Backdrop – the Scenario
The scenario involved a Unity application built against the “Stable .NET 3.5 Equivalent” scripting runtime which targets both HoloLens and immersive Windows Mixed Reality headsets where there was a need to use natural language instructions inside of the app.
That is, there’s a need to;
- grab audio from the microphone.
- turn the audio into text.
- take the text and derive the user’s intent from the spoken text.
- drive some action inside of the application based on that intent.
It’s fairly generic although the specific application is quite exciting but in order to get this implemented there’s some choices around technologies/APIs and whether functionality happens in the cloud or at the edge.
Choices
When it comes to (2) there’s a couple of choices in that there are layered Unity/UWP APIs that can make this happen and the preference in this scenario would be to use the Unity APIs which are the KeywordRecognizer and the DictationRecognizer for handling short/long chunks of speech respectively.
Those APIs are packaged so as to wait for a reasonable, configurable period of time for some speech to occur before delivering a ‘speech occurred’ type event to the caller passing the text that has been interpreted from the speech.
There’s no cost (beyond on-device resources) to using these APIs and so in a scenario which only went as far as speech-to-text it’d be quite reasonable to have these types of APIs running all the time gathering up text and then having the app decide what to do with it.
However, when it comes to (3), the API of choice is LUIS which can take a piece of text like;
“I’d like to order a large pepperoni pizza please”
and can turn it into something like;
Intent: OrderPizza
Entity: PizzaType (Pepperoni)
Entity: Size (Large)
Confidence: 0.85
and so it’s a very useful thing as it takes the task of fathoming all the intricacies of natural language away from the developer.
This poses a bit of a challenge though for a ‘real time’ app in that it’s not reasonable to take every speech utterance that the user delivers and run it through the LUIS cloud service.

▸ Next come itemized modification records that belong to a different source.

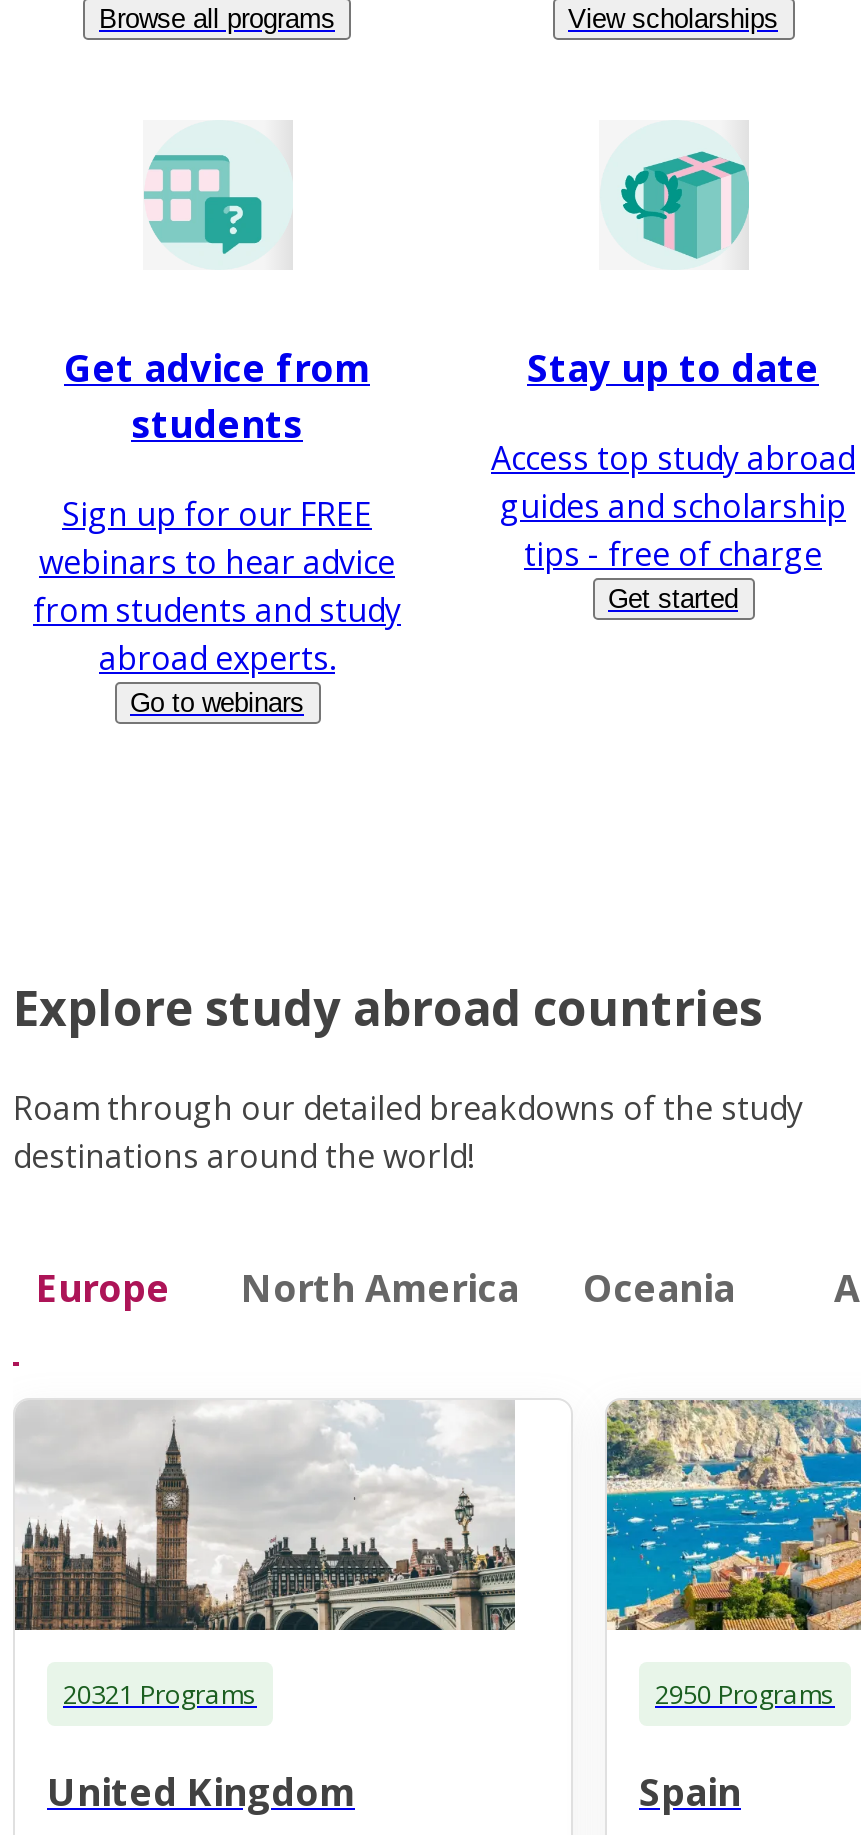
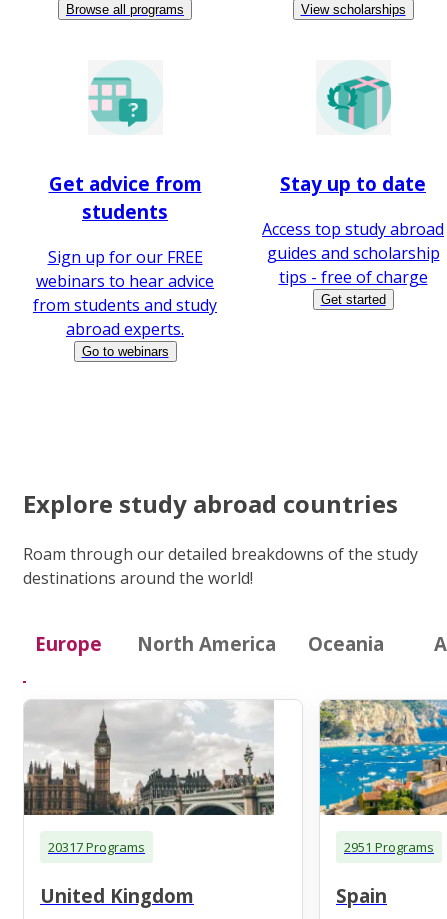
[63,1675,257,1711] 20321 Programs -> [48,838,145,856] 20317 Programs
[655,1675,835,1711] 2950 Programs -> [344,838,434,856] 2951 Programs

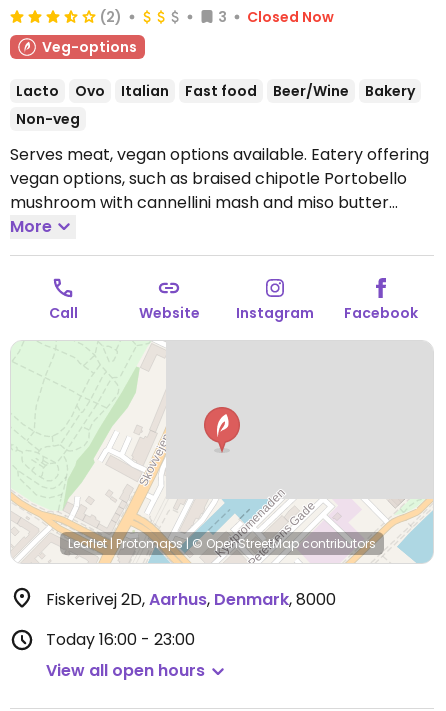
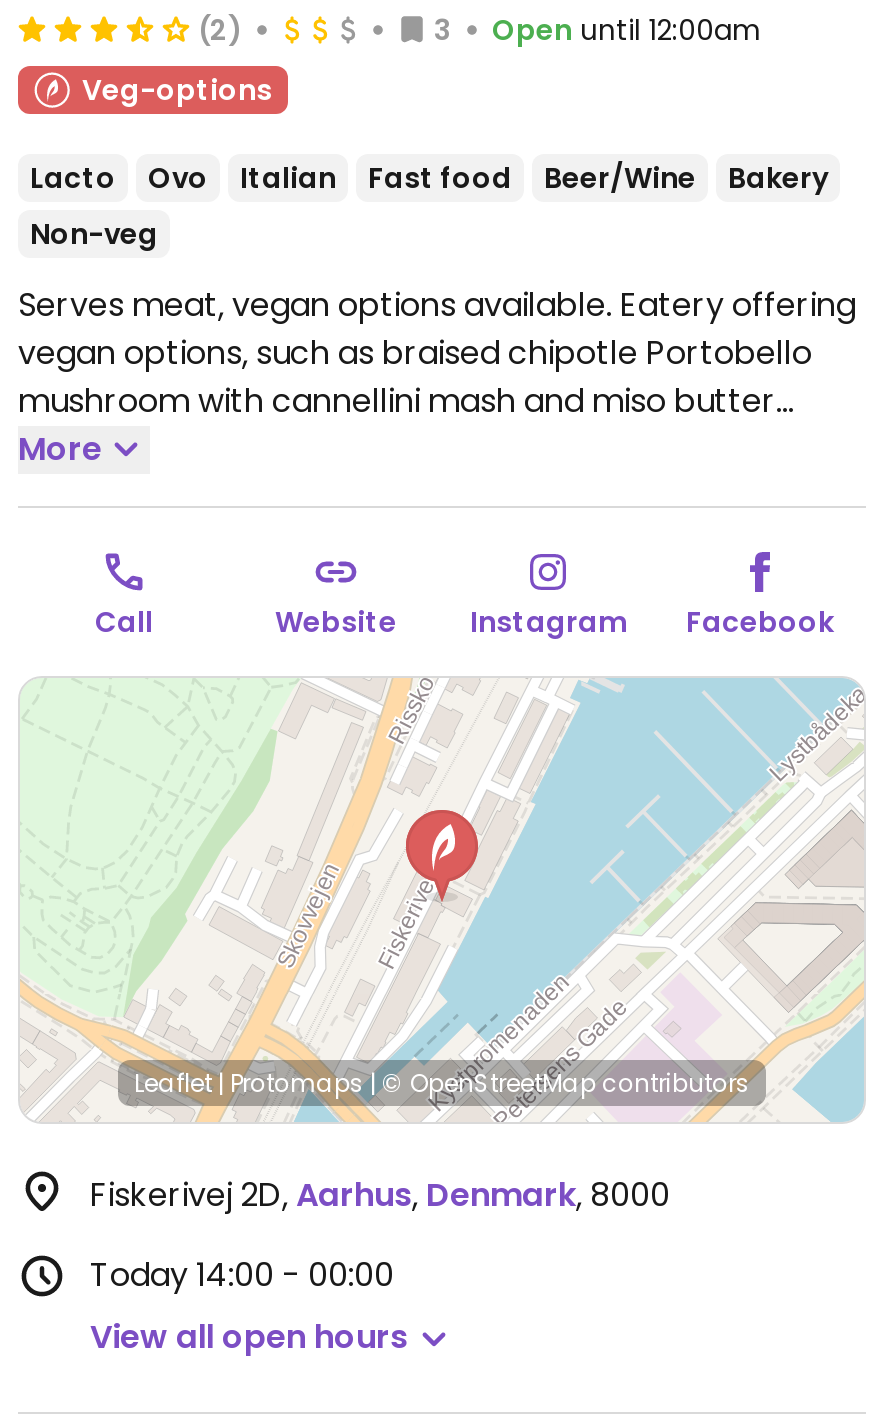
[247,7,334,27] Closed Now -> [492,9,762,49] Open until 12:00am
none -> [330,678,864,992] [image]
[46,628,195,651] Today 16:00 - 23:00 -> [90,1252,394,1298] Today 14:00 - 00:00

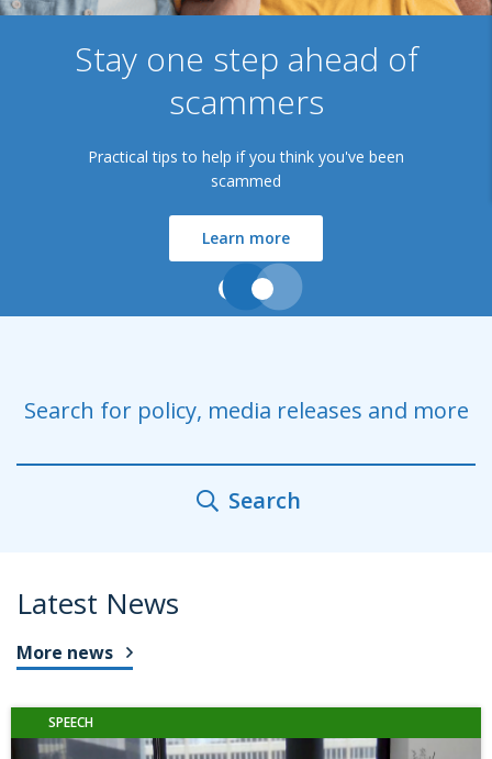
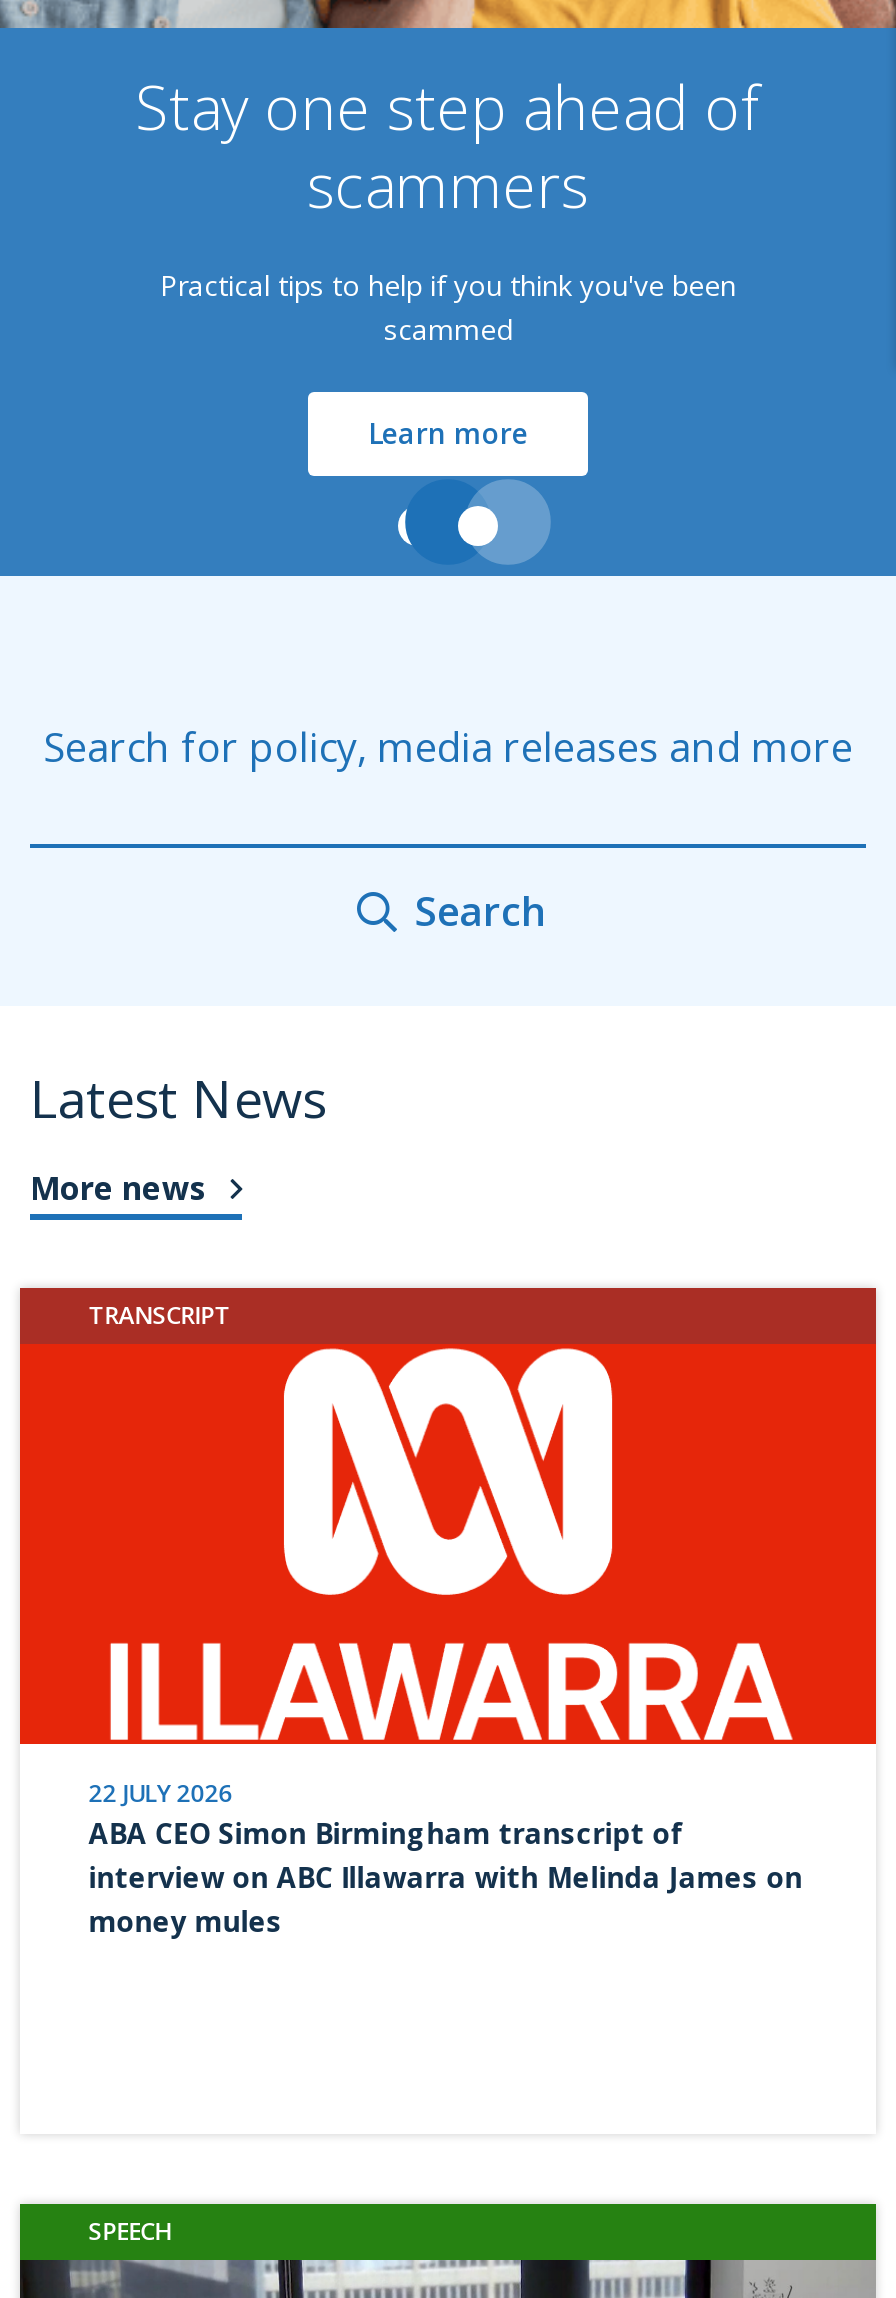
none -> [18,1286,878,1746] [image] | TRANSCRIPT
none -> [88,1776,802,1940] 22 JULY 2026 | ABA CEO Simon Birmingham transcript of | interview on ABC Illawarra with Melinda James on | money mules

There’s a number of reasons for that including;
- The round-trip time from the client to the service is likely to be fairly long and so, without care, the app would have many calls in flight leading to problems with response time and complicating the code and user experience.
- The service has a financial cost.
- The user may not expect or want all of their utterances to be run through the cloud.
Consequently, it seems sensible to have some trigger in an app which signifies that the user is about to say something that is of meaning to the app and which should be sent off to the LUIS service for examination. In short, it’s the;
“Hey, Cortana”
type key phrase that lets the system know that the user has something to say.
This can be achieved in a Unity app targeting .NET 3.5 by having the KeywordRecognizer class work in conjunction with the DictationRecognizer class such that the former listens for the speech keyword (‘hey, Cortana!’) and the latter then springs into life and listens for the dictated phrase that the user wants to pass on to the app.
As an aside, it’s worth flagging that these classes are only supported by Unity on Windows 10 as detailed in the docs and that there is an isSupported flag to let the developer test this at runtime.
There’s another aside to using these two classes together in that the docs here note that different types of recognizer cannot be instantiated at once and that they rely on an underlying PhraseRecognitionSystem and that the system has to be Shutdown in order to switch between one type of recognizer and another.
Later on in the post, I’ll return to the idea of making a different choice around turning speech to text but for the moment, I moved forward with the DictationRecognizer.
Getting Something Built
Some of that took a little while to figure out but once it’s sorted it’s “fairly” easy to write some code in Unity which uses a KeywordRecognizer to switch on/off a DictationRecognizer in an event-driven loop so as to gather dictated text.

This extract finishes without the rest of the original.